Provide the data again in its entirety, exactly as given.

#### [Material to process]

=== Section Start ===

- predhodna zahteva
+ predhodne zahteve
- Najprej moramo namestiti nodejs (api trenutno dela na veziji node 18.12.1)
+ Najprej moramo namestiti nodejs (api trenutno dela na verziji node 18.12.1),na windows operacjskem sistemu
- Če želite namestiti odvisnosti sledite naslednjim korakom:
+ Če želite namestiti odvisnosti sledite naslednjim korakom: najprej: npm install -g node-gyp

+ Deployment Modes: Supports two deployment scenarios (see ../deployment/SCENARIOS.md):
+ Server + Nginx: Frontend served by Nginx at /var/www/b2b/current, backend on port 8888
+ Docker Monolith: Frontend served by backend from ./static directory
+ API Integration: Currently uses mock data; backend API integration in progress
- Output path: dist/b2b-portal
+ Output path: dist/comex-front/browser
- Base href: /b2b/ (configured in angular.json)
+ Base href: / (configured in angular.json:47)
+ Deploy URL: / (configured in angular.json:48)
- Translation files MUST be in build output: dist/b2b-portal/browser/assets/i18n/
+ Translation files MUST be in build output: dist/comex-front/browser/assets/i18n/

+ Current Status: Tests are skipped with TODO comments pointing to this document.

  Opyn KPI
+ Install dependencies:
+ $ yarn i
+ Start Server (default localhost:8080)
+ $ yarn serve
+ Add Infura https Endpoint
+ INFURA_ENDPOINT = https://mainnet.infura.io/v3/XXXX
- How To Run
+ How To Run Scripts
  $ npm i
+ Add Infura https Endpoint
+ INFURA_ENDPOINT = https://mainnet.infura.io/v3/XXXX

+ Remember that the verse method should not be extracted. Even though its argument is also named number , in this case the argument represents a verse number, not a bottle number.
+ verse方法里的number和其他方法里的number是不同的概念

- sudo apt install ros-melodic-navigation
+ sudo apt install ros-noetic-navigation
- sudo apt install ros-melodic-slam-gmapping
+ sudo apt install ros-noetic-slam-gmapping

=== Section End ===

#### [Your solution]
- predhodna zahteva
+ predhodne zahteve
- Najprej moramo namestiti nodejs (api trenutno dela na veziji node 18.12.1)
+ Najprej moramo namestiti nodejs (api trenutno dela na verziji node 18.12.1),na windows operacjskem sistemu
- Če želite namestiti odvisnosti sledite naslednjim korakom:
+ Če želite namestiti odvisnosti sledite naslednjim korakom: najprej: npm install -g node-gyp

+ Deployment Modes: Supports two deployment scenarios (see ../deployment/SCENARIOS.md):
+ Server + Nginx: Frontend served by Nginx at /var/www/b2b/current, backend on port 8888
+ Docker Monolith: Frontend served by backend from ./static directory
+ API Integration: Currently uses mock data; backend API integration in progress
- Output path: dist/b2b-portal
+ Output path: dist/comex-front/browser
- Base href: /b2b/ (configured in angular.json)
+ Base href: / (configured in angular.json:47)
+ Deploy URL: / (configured in angular.json:48)
- Translation files MUST be in build output: dist/b2b-portal/browser/assets/i18n/
+ Translation files MUST be in build output: dist/comex-front/browser/assets/i18n/

+ Current Status: Tests are skipped with TODO comments pointing to this document.

  Opyn KPI
+ Install dependencies:
+ $ yarn i
+ Start Server (default localhost:8080)
+ $ yarn serve
+ Add Infura https Endpoint
+ INFURA_ENDPOINT = https://mainnet.infura.io/v3/XXXX
- How To Run
+ How To Run Scripts
  $ npm i
+ Add Infura https Endpoint
+ INFURA_ENDPOINT = https://mainnet.infura.io/v3/XXXX

+ Remember that the verse method should not be extracted. Even though its argument is also named number , in this case the argument represents a verse number, not a bottle number.
+ verse方法里的number和其他方法里的number是不同的概念

- sudo apt install ros-melodic-navigation
+ sudo apt install ros-noetic-navigation
- sudo apt install ros-melodic-slam-gmapping
+ sudo apt install ros-noetic-slam-gmapping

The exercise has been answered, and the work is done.